**About this task:** Starting at the line below holding "[605,148,667,157] on docker" and stopping at the line holding "[472,265,513,274] docker ->", print every line exactly, both ends included, and leave the rest out.

**Data for review:**
=== Section Start ===

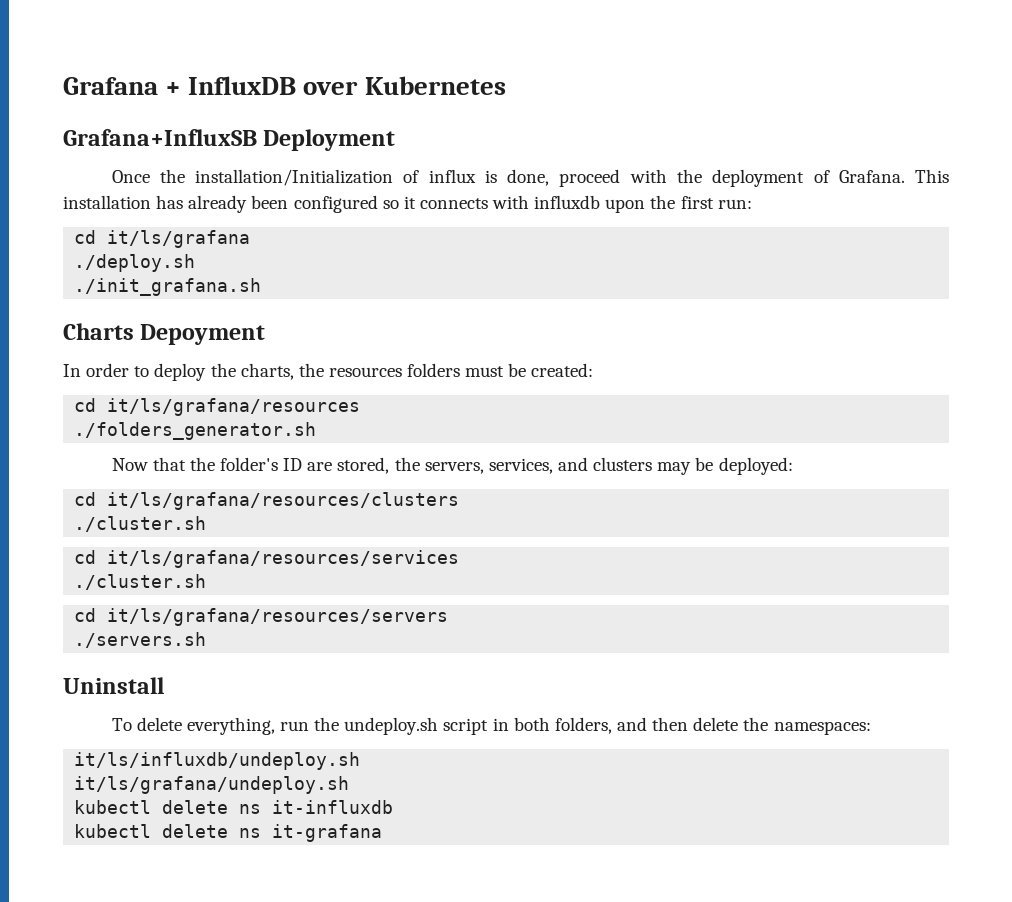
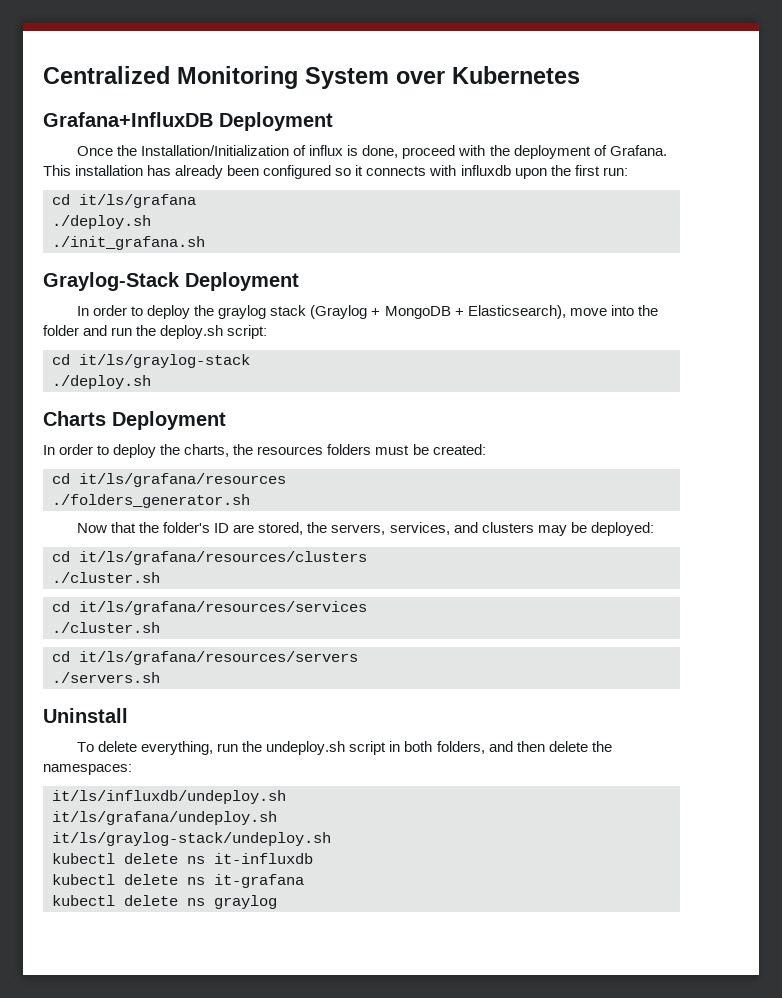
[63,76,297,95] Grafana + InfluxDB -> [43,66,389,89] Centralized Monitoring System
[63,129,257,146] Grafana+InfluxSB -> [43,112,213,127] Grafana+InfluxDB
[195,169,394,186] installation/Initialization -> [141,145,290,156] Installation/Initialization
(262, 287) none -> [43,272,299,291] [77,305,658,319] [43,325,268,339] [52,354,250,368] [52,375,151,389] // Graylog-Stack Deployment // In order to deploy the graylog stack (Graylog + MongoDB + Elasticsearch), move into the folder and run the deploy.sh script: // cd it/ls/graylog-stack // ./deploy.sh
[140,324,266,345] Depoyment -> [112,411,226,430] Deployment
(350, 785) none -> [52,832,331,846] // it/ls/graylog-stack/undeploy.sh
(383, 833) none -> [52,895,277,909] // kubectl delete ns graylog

=== Section End ===
=== Section Start ===

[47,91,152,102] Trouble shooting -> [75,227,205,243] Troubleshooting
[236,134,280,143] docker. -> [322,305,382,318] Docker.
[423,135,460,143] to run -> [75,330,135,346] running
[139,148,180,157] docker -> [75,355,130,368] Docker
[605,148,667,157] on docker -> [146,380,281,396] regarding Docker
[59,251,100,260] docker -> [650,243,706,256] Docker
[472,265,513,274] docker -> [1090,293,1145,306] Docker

=== Section End ===

**Task output:**
[605,148,667,157] on docker -> [146,380,281,396] regarding Docker
[59,251,100,260] docker -> [650,243,706,256] Docker
[472,265,513,274] docker -> [1090,293,1145,306] Docker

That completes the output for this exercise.